##### Material shown #####
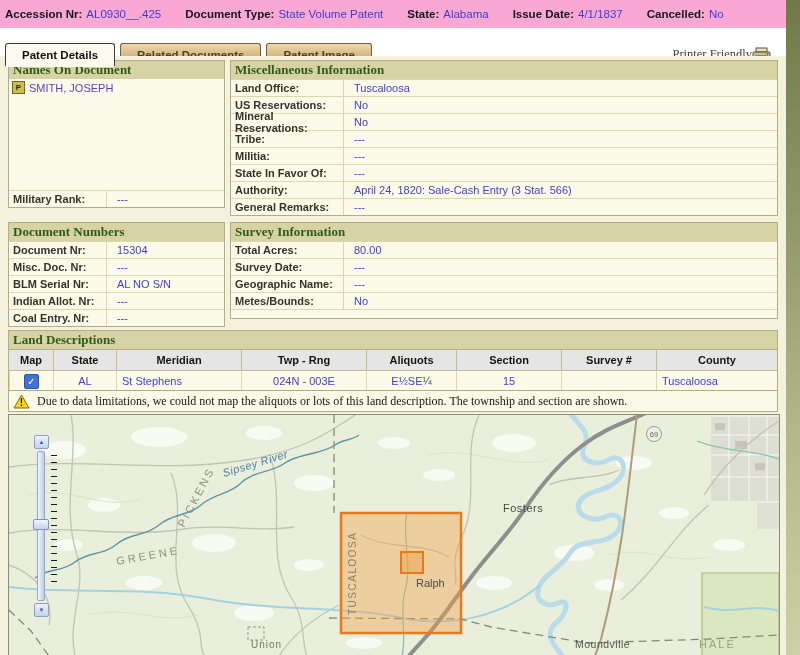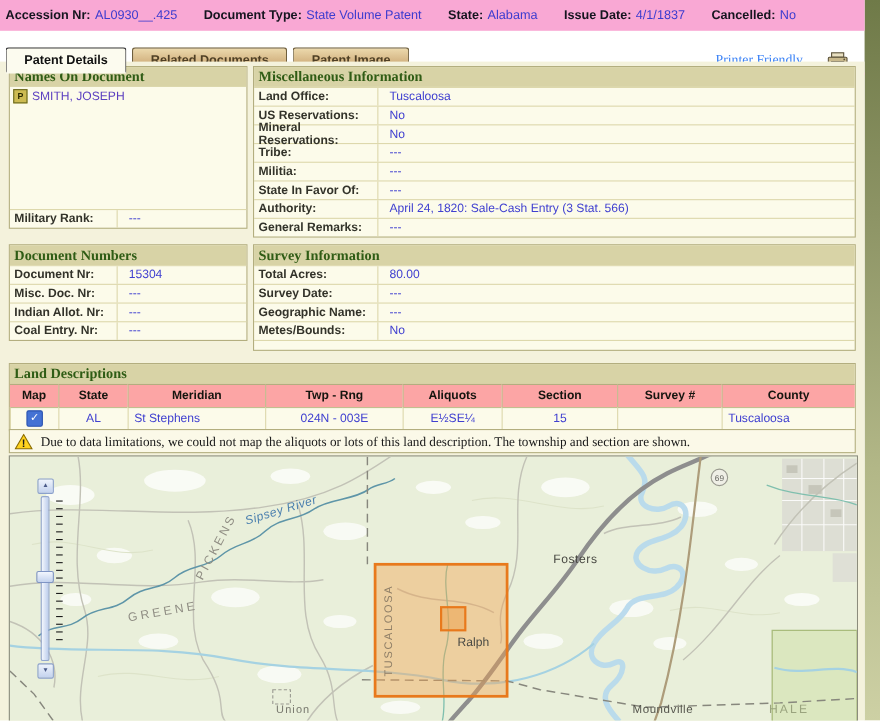--- a/index.html
+++ b/index.html
@@ -19,22 +19,22 @@
 
   
   .tabbar{position:absolute;left:0;top:30px;width:786px;height:26px;
     border-bottom:2px solid #f9a8d4;display:flex;align-items:center;box-sizing:border-box;margin-top:12px;}
   .tab{font-size:11.5px;font-weight:bold;padding:5px 16px 4px 16px;margin-left:5px;
     border:1px solid #6f5f3d;border-bottom:none;border-radius:3px 3px 0 0;
     background:linear-gradient(180deg,#ecd9ad 0%,#d7b988 50%,#b9955c 100%);
     color:#4f3f24;cursor:pointer;}
   .tab.active{background:#fcfbef;border:1px solid #3c3c3e;border-bottom:2px solid #fcfbef;
     color:#111;margin-bottom:-2px;z-index:2;}
-  .printer{margin-left:auto;margin-right:14px;display:flex;align-items:center;gap:22px;
-    font-family:"Liberation Serif",serif;font-size:12.5px;color:#3b82f6;cursor:pointer;align-self:center;}
+  .printer{margin-left:auto;margin-right:14px;display:flex;align-items:center;gap:0;
+    font-family:"Liberation Serif",serif;font-size:12.5px;color:#404040;cursor:pointer;align-self:center;}
 
   
   .content{position:absolute;left:0;top:56px;width:786px;height:599px;background:#f4f2dc;}
 
   .panel{position:absolute;border:1px solid #b3ae7f;background:#fcfbea;box-sizing:border-box;}
   .panel-title{background:#d8d3a6;color:#2f5c15;font-family:"Liberation Serif",serif;
     font-weight:bold;font-size:13px;line-height:16px;height:16px;padding:1px 4px;}
   .kv-row{display:flex;border-top:1px solid #ddd8ac;height:16px;align-items:center;font-size:11px;}
   .kv-label{font-weight:bold;color:#33332a;padding-left:4px;box-sizing:border-box;
     border-right:1px solid #ddd8ac;height:100%;display:flex;align-items:center;}
@@ -43,21 +43,21 @@
   .w-sm .kv-label{width:98px;}
 
   .names-body{height:111px;padding:2px 3px;box-sizing:border-box;}
   .patentee{display:flex;align-items:center;gap:4px;font-size:11px;color:#5b3fc0;cursor:pointer;}
   .p-icon{display:inline-flex;align-items:center;justify-content:center;width:11px;height:11px;
     background:#cdbb52;border:1px solid #6a6a20;color:#2a2a00;font-size:8px;font-weight:bold;}
 
   
   .land-grid{display:grid;grid-template-columns:44px 63px 125px 125px 90px 105px 95px auto;
     font-size:11px;}
-  .land-grid .hc{background:#fca5a5;font-weight:bold;color:#15150f;text-align:center;
+  .land-grid .hc{background:#e5e5e5;font-weight:bold;color:#15150f;text-align:center;
     height:20px;line-height:20px;border-top:1px solid #b3ae7f;border-left:1px solid #c3be8f;}
   .land-grid .hc:first-child{border-left:none;}
   .land-grid .dc{height:20px;line-height:20px;color:#4040d0;text-align:center;
     border-top:1px solid #c3be8f;border-left:1px solid #ddd8ac;background:#fcfbea;}
   .land-grid .dc:first-child{border-left:none;}
   .land-grid .left{text-align:left;padding-left:5px;}
   .checkbox{display:inline-flex;align-items:center;justify-content:center;width:13px;height:13px;
     border-radius:2px;background:#fff;border:1px solid #888;vertical-align:middle;cursor:pointer;
     font-size:10px;line-height:13px;color:#fff;margin-top:-2px;}
   .checkbox.checked{background:#4472d4;border-color:#2a52b0;}
@@ -185,20 +185,24 @@
 
     <div class="panel w-sm" style="left:8px;top:166px;width:217px;">
       <div class="panel-title">Document Numbers</div>
       <div class="kv-row">
         <span class="kv-label">Document Nr:</span>
         <span class="kv-value">15304</span>
       </div>
       <div class="kv-row">
         <span class="kv-label">Misc. Doc. Nr:</span>
         <span class="kv-value">---</span>
+      </div>
+      <div class="kv-row">
+        <span class="kv-label">BLM Serial Nr:</span>
+        <span class="kv-value">AL NO S/N</span>
       </div>
       <div class="kv-row">
         <span class="kv-label">Indian Allot. Nr:</span>
         <span class="kv-value">---</span>
       </div>
       <div class="kv-row">
         <span class="kv-label">Coal Entry. Nr:</span>
         <span class="kv-value">---</span>
       </div>
     </div>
#####
* _Brief_
Please reproduce every record exactly, leaving the pictures out.

* _Your response_
--- a/index.html
+++ b/index.html
@@ -19,22 +19,22 @@
 
   
   .tabbar{position:absolute;left:0;top:30px;width:786px;height:26px;
     border-bottom:2px solid #f9a8d4;display:flex;align-items:center;box-sizing:border-box;margin-top:12px;}
   .tab{font-size:11.5px;font-weight:bold;padding:5px 16px 4px 16px;margin-left:5px;
     border:1px solid #6f5f3d;border-bottom:none;border-radius:3px 3px 0 0;
     background:linear-gradient(180deg,#ecd9ad 0%,#d7b988 50%,#b9955c 100%);
     color:#4f3f24;cursor:pointer;}
   .tab.active{background:#fcfbef;border:1px solid #3c3c3e;border-bottom:2px solid #fcfbef;
     color:#111;margin-bottom:-2px;z-index:2;}
-  .printer{margin-left:auto;margin-right:14px;display:flex;align-items:center;gap:22px;
-    font-family:"Liberation Serif",serif;font-size:12.5px;color:#3b82f6;cursor:pointer;align-self:center;}
+  .printer{margin-left:auto;margin-right:14px;display:flex;align-items:center;gap:0;
+    font-family:"Liberation Serif",serif;font-size:12.5px;color:#404040;cursor:pointer;align-self:center;}
 
   
   .content{position:absolute;left:0;top:56px;width:786px;height:599px;background:#f4f2dc;}
 
   .panel{position:absolute;border:1px solid #b3ae7f;background:#fcfbea;box-sizing:border-box;}
   .panel-title{background:#d8d3a6;color:#2f5c15;font-family:"Liberation Serif",serif;
     font-weight:bold;font-size:13px;line-height:16px;height:16px;padding:1px 4px;}
   .kv-row{display:flex;border-top:1px solid #ddd8ac;height:16px;align-items:center;font-size:11px;}
   .kv-label{font-weight:bold;color:#33332a;padding-left:4px;box-sizing:border-box;
     border-right:1px solid #ddd8ac;height:100%;display:flex;align-items:center;}
@@ -43,21 +43,21 @@
   .w-sm .kv-label{width:98px;}
 
   .names-body{height:111px;padding:2px 3px;box-sizing:border-box;}
   .patentee{display:flex;align-items:center;gap:4px;font-size:11px;color:#5b3fc0;cursor:pointer;}
   .p-icon{display:inline-flex;align-items:center;justify-content:center;width:11px;height:11px;
     background:#cdbb52;border:1px solid #6a6a20;color:#2a2a00;font-size:8px;font-weight:bold;}
 
   
   .land-grid{display:grid;grid-template-columns:44px 63px 125px 125px 90px 105px 95px auto;
     font-size:11px;}
-  .land-grid .hc{background:#fca5a5;font-weight:bold;color:#15150f;text-align:center;
+  .land-grid .hc{background:#e5e5e5;font-weight:bold;color:#15150f;text-align:center;
     height:20px;line-height:20px;border-top:1px solid #b3ae7f;border-left:1px solid #c3be8f;}
   .land-grid .hc:first-child{border-left:none;}
   .land-grid .dc{height:20px;line-height:20px;color:#4040d0;text-align:center;
     border-top:1px solid #c3be8f;border-left:1px solid #ddd8ac;background:#fcfbea;}
   .land-grid .dc:first-child{border-left:none;}
   .land-grid .left{text-align:left;padding-left:5px;}
   .checkbox{display:inline-flex;align-items:center;justify-content:center;width:13px;height:13px;
     border-radius:2px;background:#fff;border:1px solid #888;vertical-align:middle;cursor:pointer;
     font-size:10px;line-height:13px;color:#fff;margin-top:-2px;}
   .checkbox.checked{background:#4472d4;border-color:#2a52b0;}
@@ -185,20 +185,24 @@
 
     <div class="panel w-sm" style="left:8px;top:166px;width:217px;">
       <div class="panel-title">Document Numbers</div>
       <div class="kv-row">
         <span class="kv-label">Document Nr:</span>
         <span class="kv-value">15304</span>
       </div>
       <div class="kv-row">
         <span class="kv-label">Misc. Doc. Nr:</span>
         <span class="kv-value">---</span>
+      </div>
+      <div class="kv-row">
+        <span class="kv-label">BLM Serial Nr:</span>
+        <span class="kv-value">AL NO S/N</span>
       </div>
       <div class="kv-row">
         <span class="kv-label">Indian Allot. Nr:</span>
         <span class="kv-value">---</span>
       </div>
       <div class="kv-row">
         <span class="kv-label">Coal Entry. Nr:</span>
         <span class="kv-value">---</span>
       </div>
     </div>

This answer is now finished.